Exercise inputs:

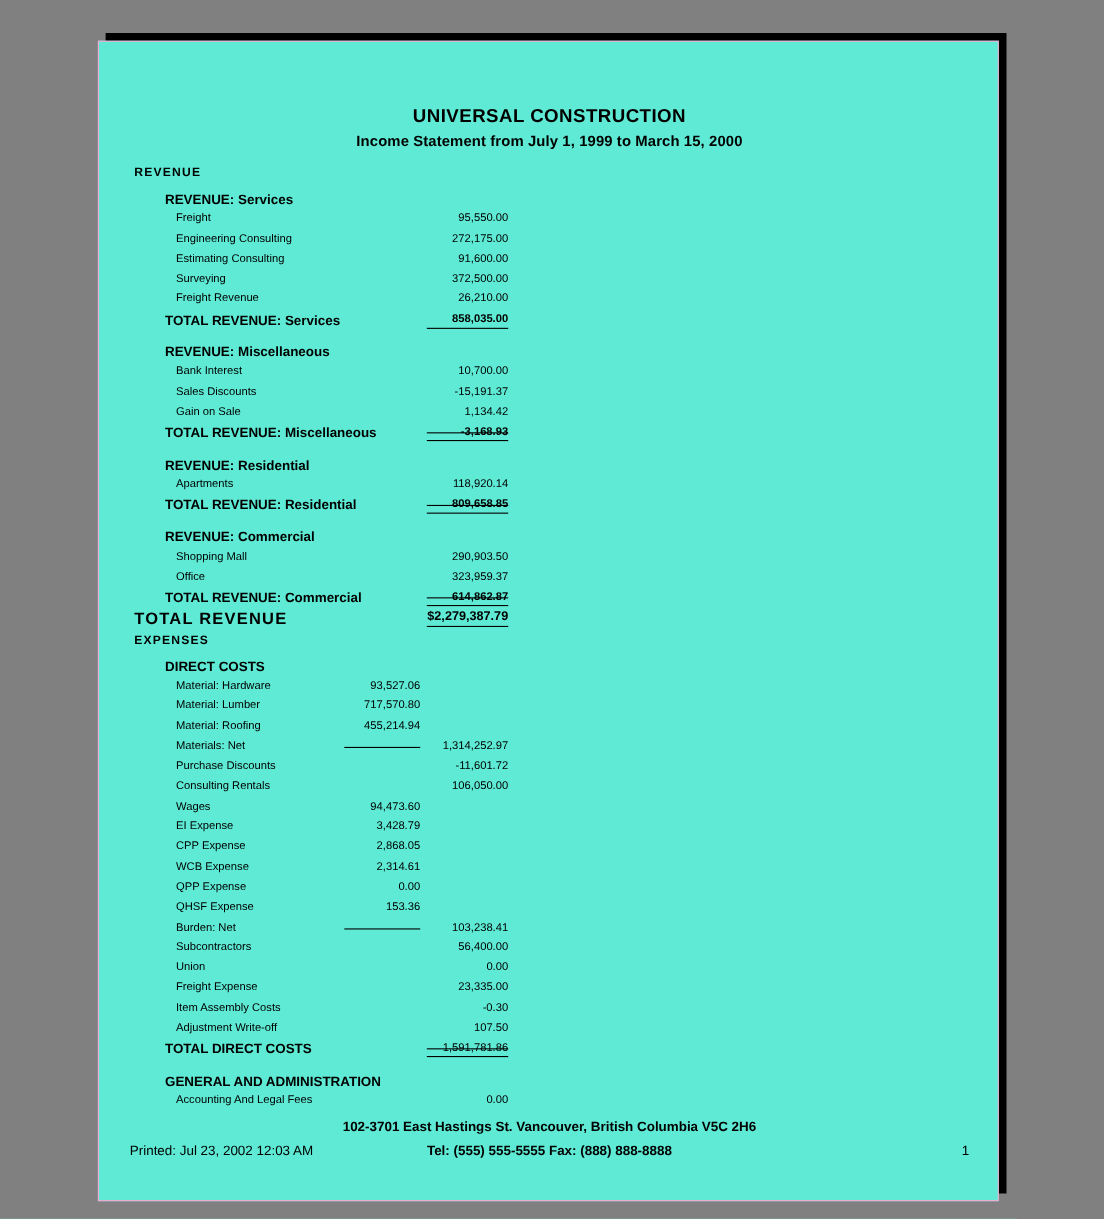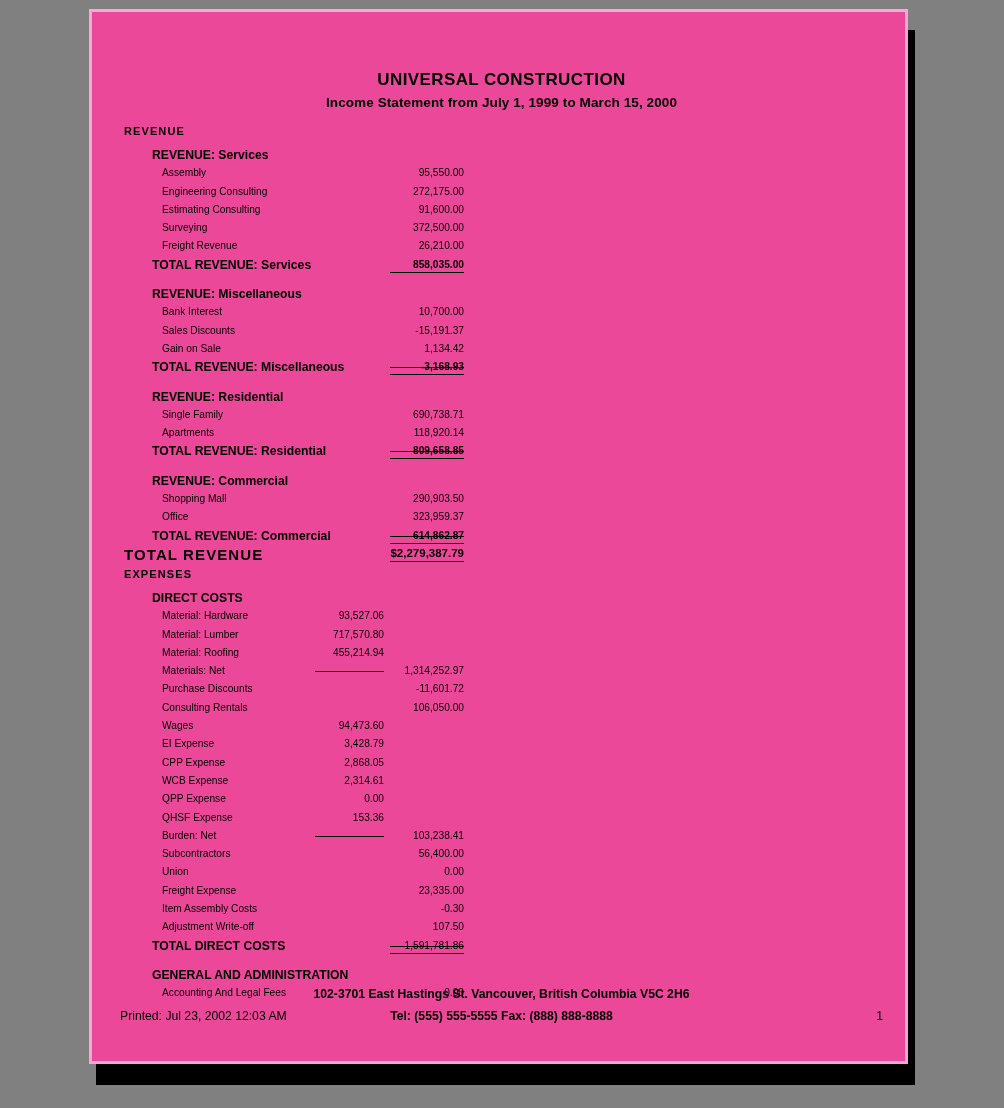"UNIVERSAL CONSTRUCTION" #page { background: #ec4899 -> #5eead4; border: 3px solid #f9a8d4 -> 1px solid #f9a8d4; top: 9px -> 37px }
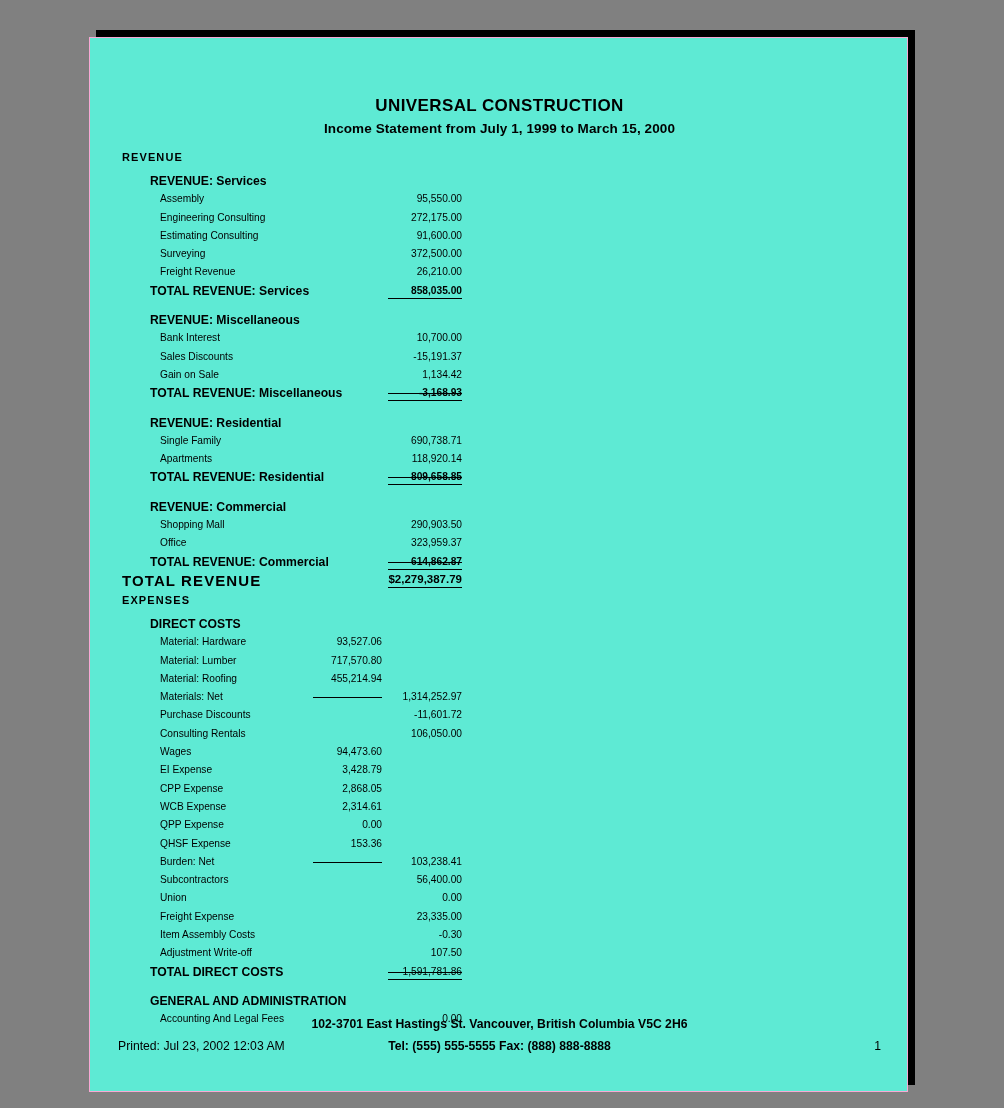"Assembly" span.label { text: Assembly -> Freight }
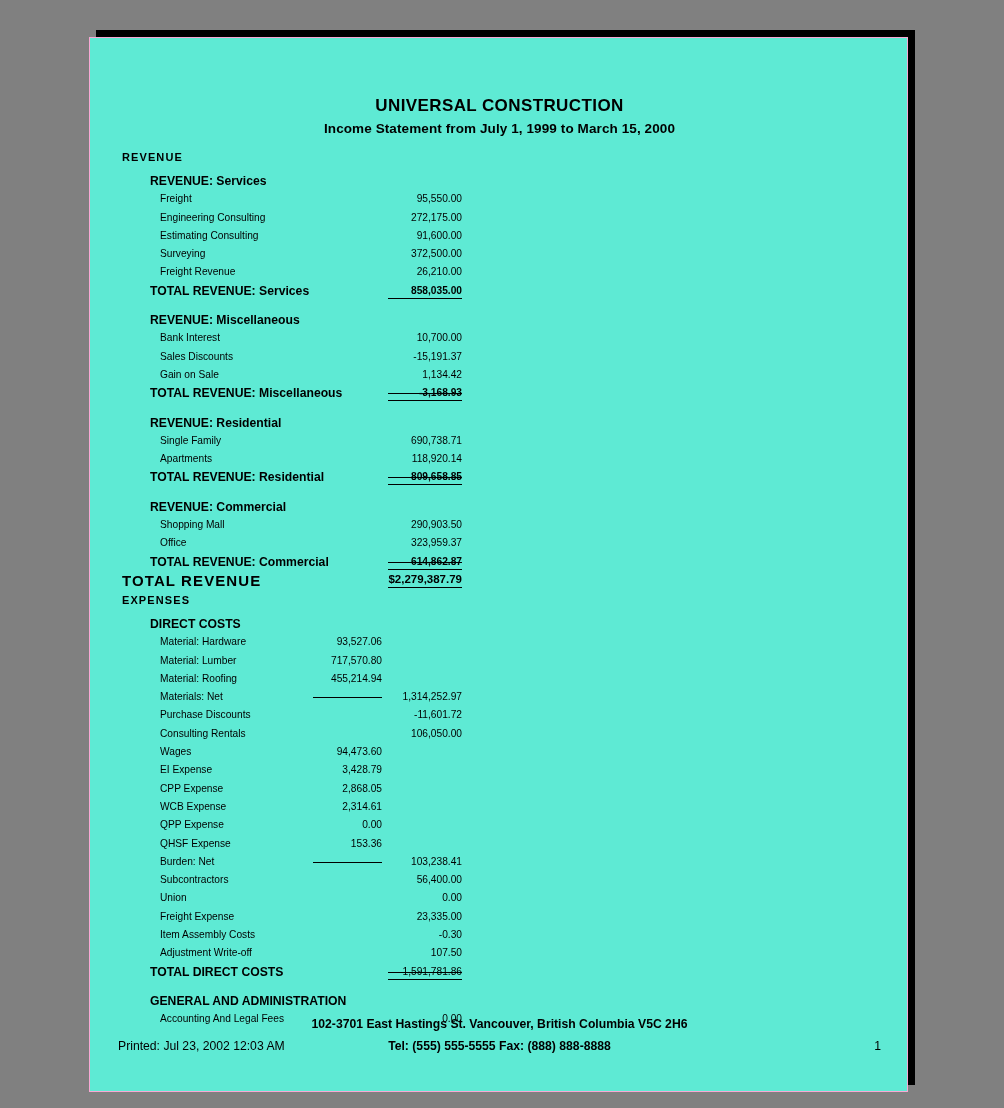"Single Family" div.row { html: <div> <span>Single Family</span> <span>690,738.71</span> </div> -> none }
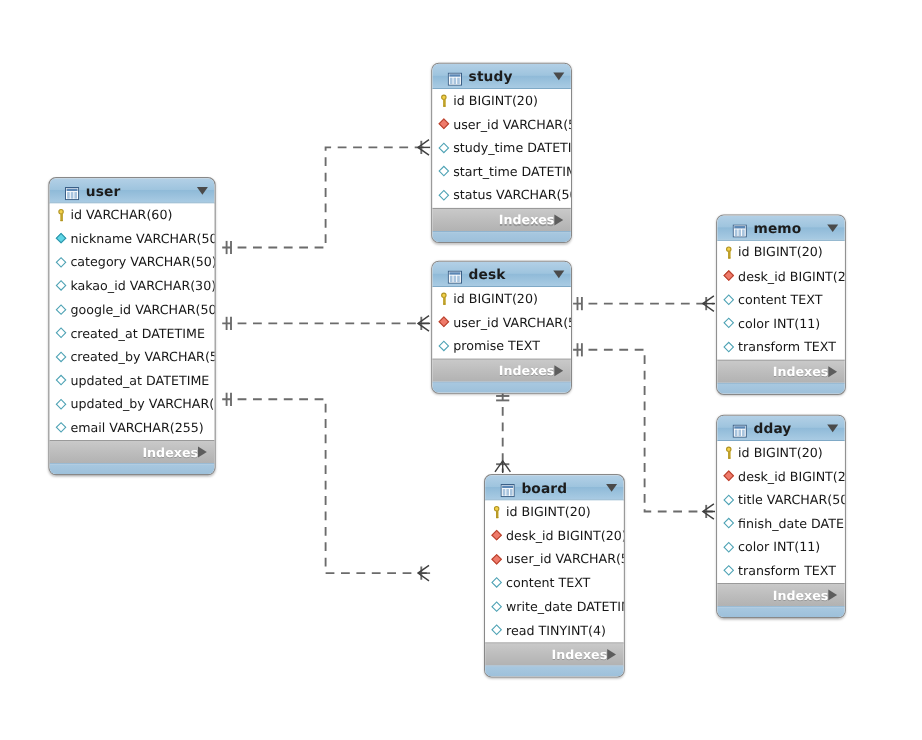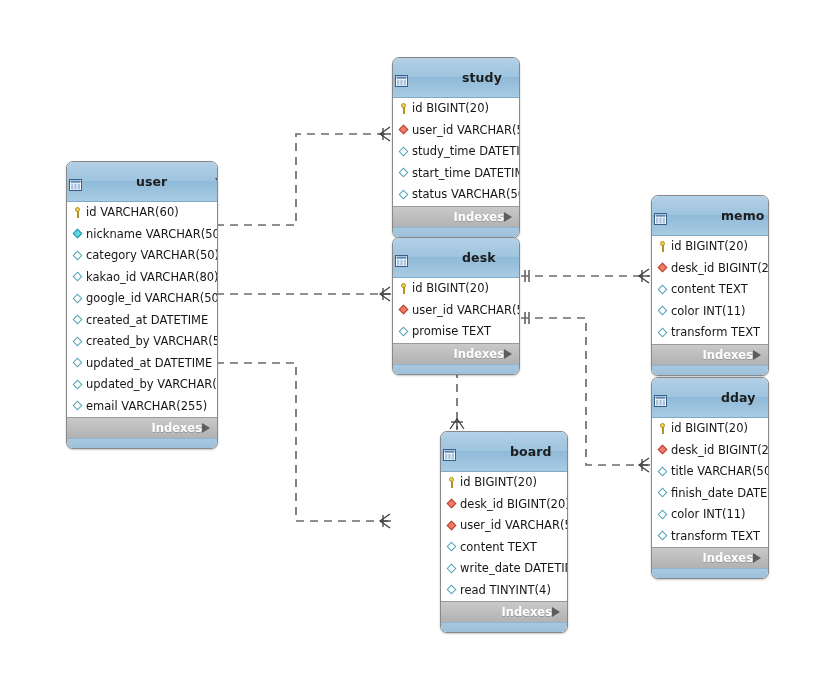"study" .tbl-header { gap: 48px -> none; height: 40px -> 23px; padding: 0 6px 0 2px -> 0 6px 0 14px }
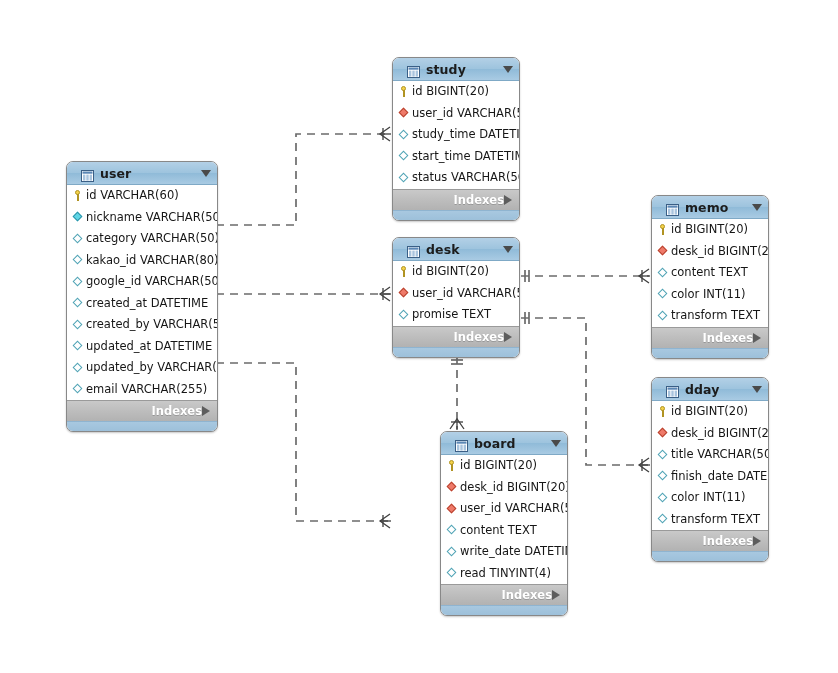"user" div.tbl { left: 66px -> 44px }
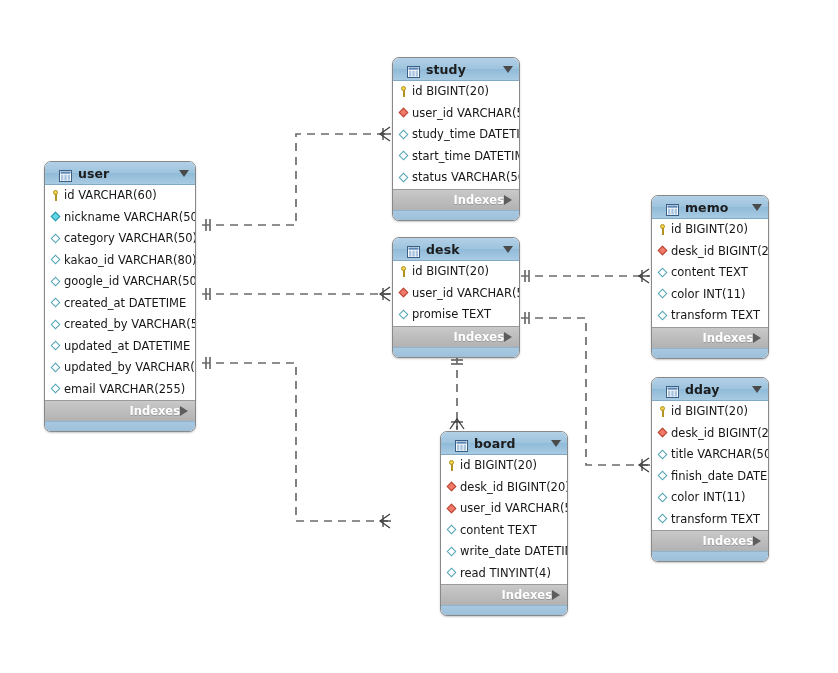"kakao_id VARCHAR(80)" span.col-txt { text: 80 -> 30 }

Task to carry out:
Only the pictures are to be omitted; the records above must otherwise be reproduced exactly.

Output for this task:
"UNIVERSAL CONSTRUCTION" #page { background: #ec4899 -> #5eead4; border: 3px solid #f9a8d4 -> 1px solid #f9a8d4; top: 9px -> 37px }
"Assembly" span.label { text: Assembly -> Freight }
"Single Family" div.row { html: <div> <span>Single Family</span> <span>690,738.71</span> </div> -> none }
"study" .tbl-header { gap: 48px -> none; height: 40px -> 23px; padding: 0 6px 0 2px -> 0 6px 0 14px }
"user" div.tbl { left: 66px -> 44px }
"kakao_id VARCHAR(80)" span.col-txt { text: 80 -> 30 }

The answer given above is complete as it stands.